Compounding the problem is the reality that negative findings are not
attractive to editors of highly competitive medical journals. Given a
choice between a study showing, for example, that a drug can lower
blood pressure by 30 points and one that has absolutely no effect on
blood pressure, it is obvious which one the editor will choose.
And even if negative results do get published in the academic
literature, they are unlikely to make their way into the mainstream
press. The same phenomenon is at work: "New pill could curb hunger" is
a much more attractive headline than "Still no luck in finding a drug
to treat obesity." The only exception to this rule is when research
goes wrong, such as: "Diet pill actually makes people fatter."
But that does not mean negative results should be discarded or hidden.
A case in point are the recent reports that children and adolescents
taking a new class of antidepressants called selective serotonin
reuptake inhibitors (SSRIs) have more suicidal thoughts. It turns out
that drug companies knew this from research, but the results had been
suppressed.
This led to widespread condemnation of the practice of selective
release, in particular from editors of major medical journals, who
demanded clinical trial registries. New York State's Attorney-General
went further, accusing the company GlaxoSmithKline of fraud for
concealing the data about one drug, Paxil.
The World Health Organization is also getting in on the act, saying it
wants to create an international registry.
Individual governments have struggled with this issue for years. The
U.S. created a registry in 1997, but a recent report by the U.S. Food
and Drug Administration revealed that many clinical trials funded
privately -- meaning by pharmaceutical companies -- were simply not
being registered. The registry is also inadequate because it does not
include data on side effects.
Health Canada has its own registry, but it is so shrouded in secrecy
-- because the government takes the position that the information is
proprietary -- that it may as well not exist.
Around $1-billion a year is spent on clinical trials in Canada. A good
chunk of that comes from the public purse through research grants, and
even the privately funded research is a business expense and is,
hence, subsidized by the state.
The public also plays a large and essential role in this research. By
one estimate, done by University of Toronto scientists, as many as 1.8
million Canadians participate in clinical trials each year.
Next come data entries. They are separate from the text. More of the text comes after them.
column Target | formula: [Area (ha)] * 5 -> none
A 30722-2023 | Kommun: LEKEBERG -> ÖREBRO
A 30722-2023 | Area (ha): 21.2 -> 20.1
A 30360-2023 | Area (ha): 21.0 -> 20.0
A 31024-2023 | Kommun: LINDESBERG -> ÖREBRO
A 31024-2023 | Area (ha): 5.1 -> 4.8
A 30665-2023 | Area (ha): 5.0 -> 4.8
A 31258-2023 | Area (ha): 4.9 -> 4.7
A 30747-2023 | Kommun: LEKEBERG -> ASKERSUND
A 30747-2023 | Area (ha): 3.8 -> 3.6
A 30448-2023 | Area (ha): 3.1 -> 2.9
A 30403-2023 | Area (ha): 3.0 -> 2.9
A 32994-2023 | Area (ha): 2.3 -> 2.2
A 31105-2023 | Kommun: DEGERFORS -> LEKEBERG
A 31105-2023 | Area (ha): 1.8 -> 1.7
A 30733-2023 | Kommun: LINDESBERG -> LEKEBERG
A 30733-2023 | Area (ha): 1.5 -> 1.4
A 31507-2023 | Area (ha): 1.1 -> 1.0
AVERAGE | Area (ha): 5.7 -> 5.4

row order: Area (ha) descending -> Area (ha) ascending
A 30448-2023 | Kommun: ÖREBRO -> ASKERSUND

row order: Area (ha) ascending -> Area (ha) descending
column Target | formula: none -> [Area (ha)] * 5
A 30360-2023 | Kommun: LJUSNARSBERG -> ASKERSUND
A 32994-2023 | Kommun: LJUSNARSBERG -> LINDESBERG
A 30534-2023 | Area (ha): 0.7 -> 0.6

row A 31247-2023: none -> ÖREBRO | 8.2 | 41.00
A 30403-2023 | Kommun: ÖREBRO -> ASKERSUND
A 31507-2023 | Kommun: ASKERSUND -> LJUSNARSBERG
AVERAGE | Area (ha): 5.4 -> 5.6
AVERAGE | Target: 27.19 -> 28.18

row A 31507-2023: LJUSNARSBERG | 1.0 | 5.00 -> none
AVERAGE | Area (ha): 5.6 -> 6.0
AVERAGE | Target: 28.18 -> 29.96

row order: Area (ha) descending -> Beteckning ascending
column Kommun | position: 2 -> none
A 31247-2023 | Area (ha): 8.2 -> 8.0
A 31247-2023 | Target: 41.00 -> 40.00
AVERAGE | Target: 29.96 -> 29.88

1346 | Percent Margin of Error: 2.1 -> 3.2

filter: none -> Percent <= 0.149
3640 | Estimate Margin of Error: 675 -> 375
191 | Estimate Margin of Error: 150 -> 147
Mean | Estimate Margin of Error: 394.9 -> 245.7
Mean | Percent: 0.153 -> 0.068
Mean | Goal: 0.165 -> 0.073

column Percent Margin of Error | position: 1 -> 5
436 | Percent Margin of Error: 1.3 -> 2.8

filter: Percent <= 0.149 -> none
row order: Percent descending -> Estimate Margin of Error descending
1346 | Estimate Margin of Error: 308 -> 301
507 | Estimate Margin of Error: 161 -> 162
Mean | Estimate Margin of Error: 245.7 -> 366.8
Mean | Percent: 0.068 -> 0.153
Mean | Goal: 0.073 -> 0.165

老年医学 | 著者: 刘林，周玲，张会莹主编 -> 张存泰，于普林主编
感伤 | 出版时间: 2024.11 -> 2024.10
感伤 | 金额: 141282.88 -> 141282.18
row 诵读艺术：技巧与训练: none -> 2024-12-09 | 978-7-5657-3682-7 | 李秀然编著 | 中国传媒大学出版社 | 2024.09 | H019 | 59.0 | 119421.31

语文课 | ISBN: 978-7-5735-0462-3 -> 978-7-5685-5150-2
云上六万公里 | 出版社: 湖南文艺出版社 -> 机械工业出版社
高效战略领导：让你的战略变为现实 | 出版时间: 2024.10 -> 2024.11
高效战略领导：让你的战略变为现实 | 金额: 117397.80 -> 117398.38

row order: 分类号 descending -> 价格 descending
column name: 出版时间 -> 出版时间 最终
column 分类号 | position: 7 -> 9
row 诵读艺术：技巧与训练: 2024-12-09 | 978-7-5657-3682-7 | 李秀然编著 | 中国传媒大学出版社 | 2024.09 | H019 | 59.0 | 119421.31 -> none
They do so
because they believe that by agreeing to be part of an experiment,
they will benefit from treatment themselves and provide invaluable aid
to others in the future.
These willing participants rejoice when a clinical trial gives good
results, but they should be proud too when one fails and prevents harm
to others. If negative results are hidden, nothing is learned, and the
promise made to clinical trial participants that they will advance
scientific knowledge is betrayed.
The results of all clinical trials -- good, bad or ugly -- should be
in the public domain, regardless of who pays for the research. Full
disclosure of clinical trial results will make drugs and other
treatments more effective, cheaper and safer. The right to know must
trump commercial concerns.
The old adage was wrong: What you don't know can hurt you.